There is no cure for connective tissue disease, but treatments can help people manage symptoms, prevent complications, and improve quality of life.

People can take proactive steps to look after their health by:

  • scheduling regular checkups with a doctor
  • going to screenings to monitor for signs of complications
  • setting up deliveries for prescription medications so they do not run out

People living with connective tissue disease may also benefit from:

  • eating a healthy, balanced diet
  • maintaining a moderate weight
  • getting regular exercise
  • making time for relaxation and looking for ways to reduce stress
  • avoiding or quitting smoking
  • protecting their hands and feet from the cold

People with some connective tissue diseases may need to avoid certain activities in order to prevent damage to fragile skin or hypermobile joints. For example, playing competitive sports may increase the risk of joint dislocations. A doctor can advise each person on the best types and intensity of exercise for their specific condition.

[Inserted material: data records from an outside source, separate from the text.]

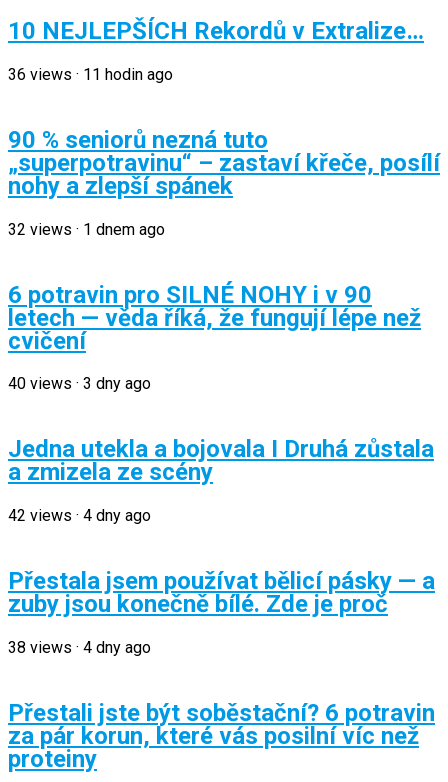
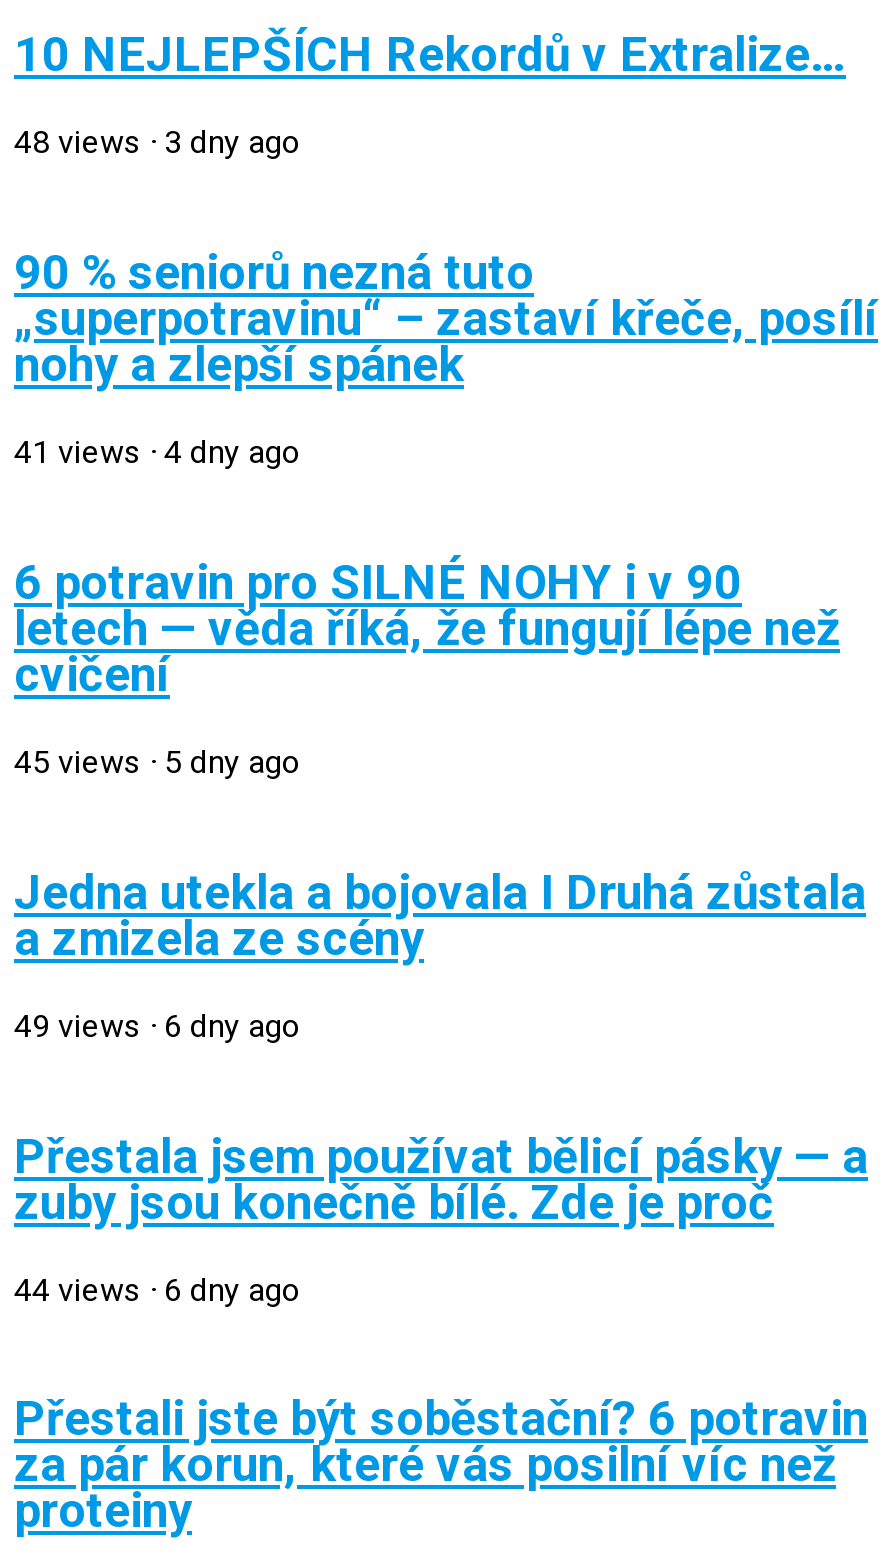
- 36 views · 11 hodin ago
+ 48 views · 3 dny ago

- 32 views · 1 dnem ago
+ 41 views · 4 dny ago

- 40 views · 3 dny ago
+ 45 views · 5 dny ago

- 42 views · 4 dny ago
+ 49 views · 6 dny ago

- 38 views · 4 dny ago
+ 44 views · 6 dny ago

Chronic illness can be challenging to manage and can affect mental health. If a person feels persistently anxious or low, they should seek support and mental health treatment to help them cope. A doctor or therapist can help with this.

Connective tissue diseases are a group of conditions that affect the connective tissue in the body. Connective tissue provides support and structure to organs, muscles, blood vessels, skin, and bones.

Inherited connective tissue diseases, which occur as a result of genetic changes, include conditions such as Marfan syndrome and EDS. Autoimmune connective tissue diseases, which occur when the immune system attacks healthy cells and tissues, include RA and scleroderma.

There are many more types of connective tissue disease. If a person is concerned that they may have one, they should consult a doctor for a diagnosis. The earlier a person receives a diagnosis, the sooner they can get treatment that may help improve their quality of life.